[Problem details]:
Pick out each line of the records that includes the string "none", and copy it.

[Given data]:
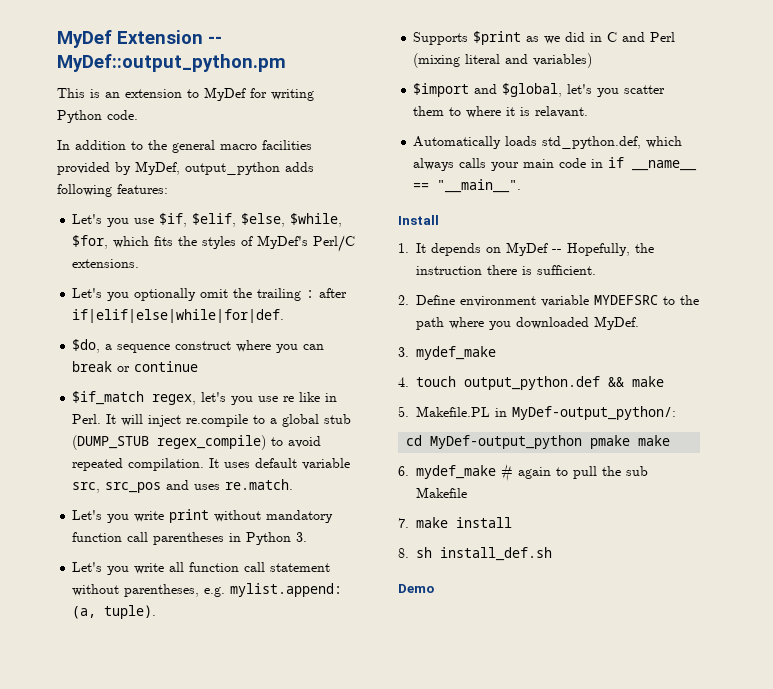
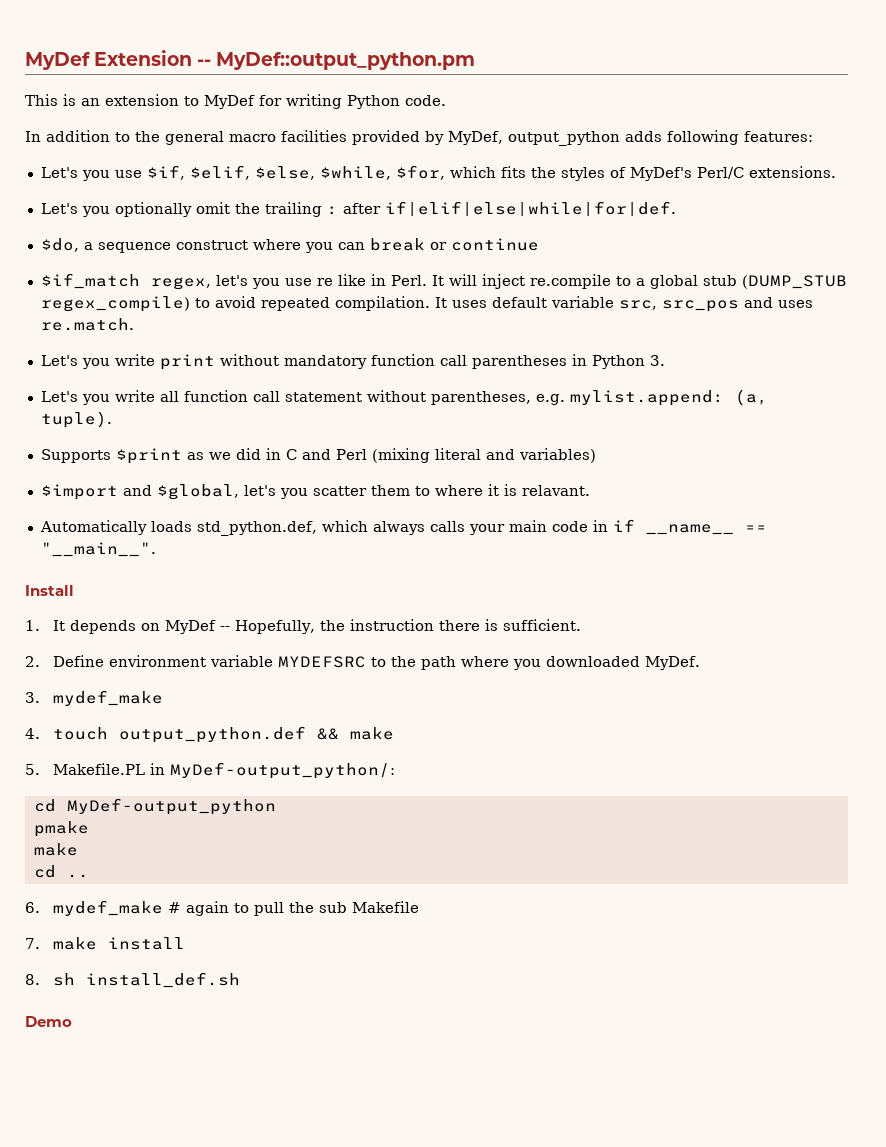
(583, 442) none -> (276, 806) //
[638,435,671,446] make -> [33,843,78,856] [33,865,89,878] // make // cd ..

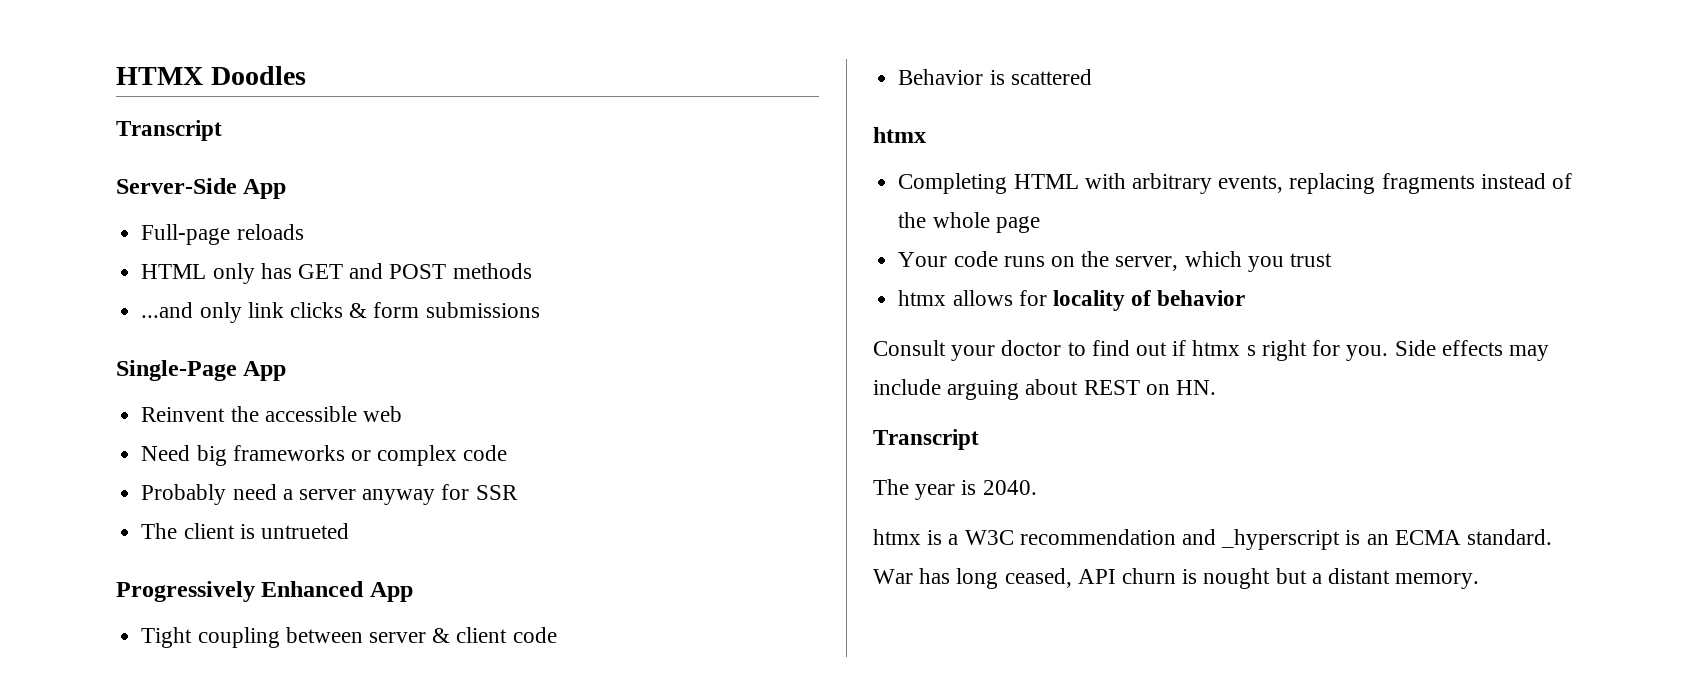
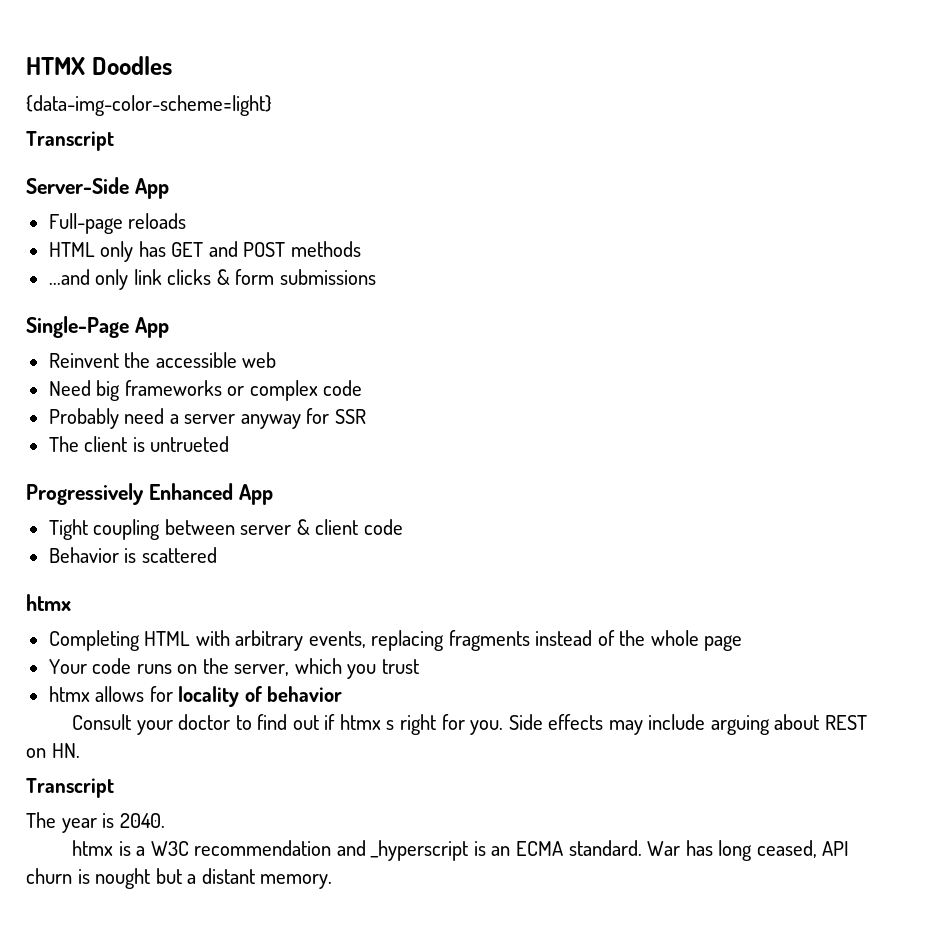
(306, 75) none -> [26,95,272,116] // {data-img-color-scheme=light}

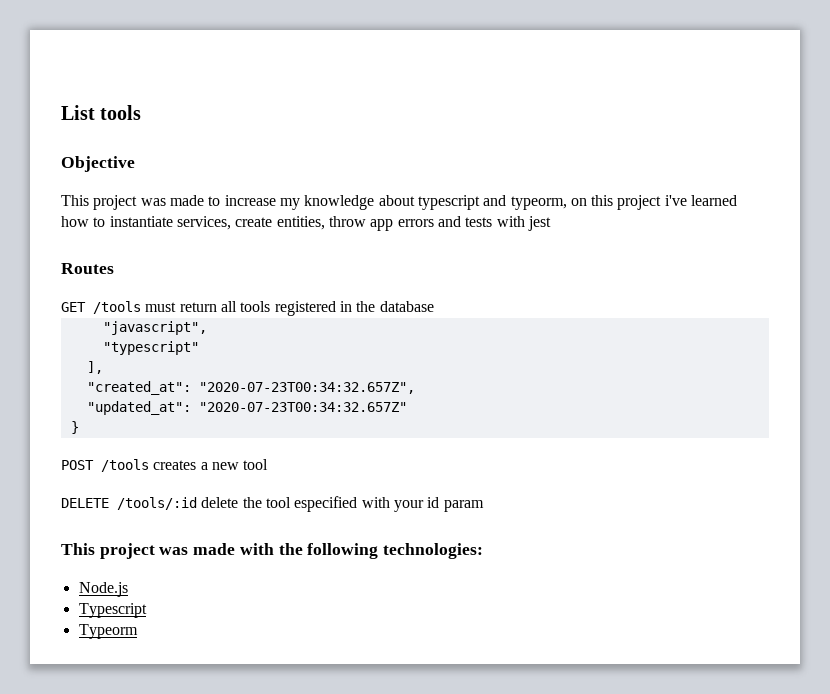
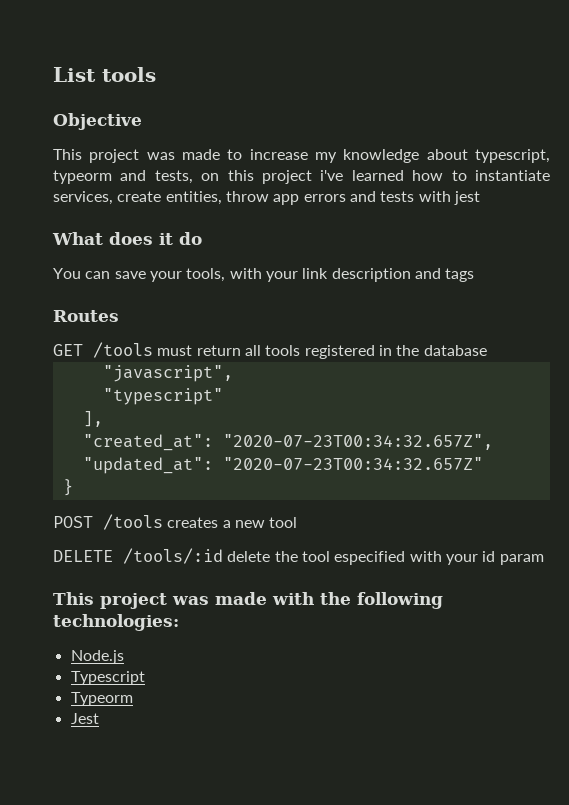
[417,195,567,210] typescript and typeorm, -> [474,149,550,163] [53,170,193,184] typescript, typeorm and tests,
(551, 223) none -> [52,232,202,245] [53,268,475,282] // What does it do // You can save your tools, with your link description and tags
(138, 631) none -> [70,713,99,724] // Jest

[Solution for this exercise]:
(583, 442) none -> (276, 806) //
(306, 75) none -> [26,95,272,116] // {data-img-color-scheme=light}
(551, 223) none -> [52,232,202,245] [53,268,475,282] // What does it do // You can save your tools, with your link description and tags
(138, 631) none -> [70,713,99,724] // Jest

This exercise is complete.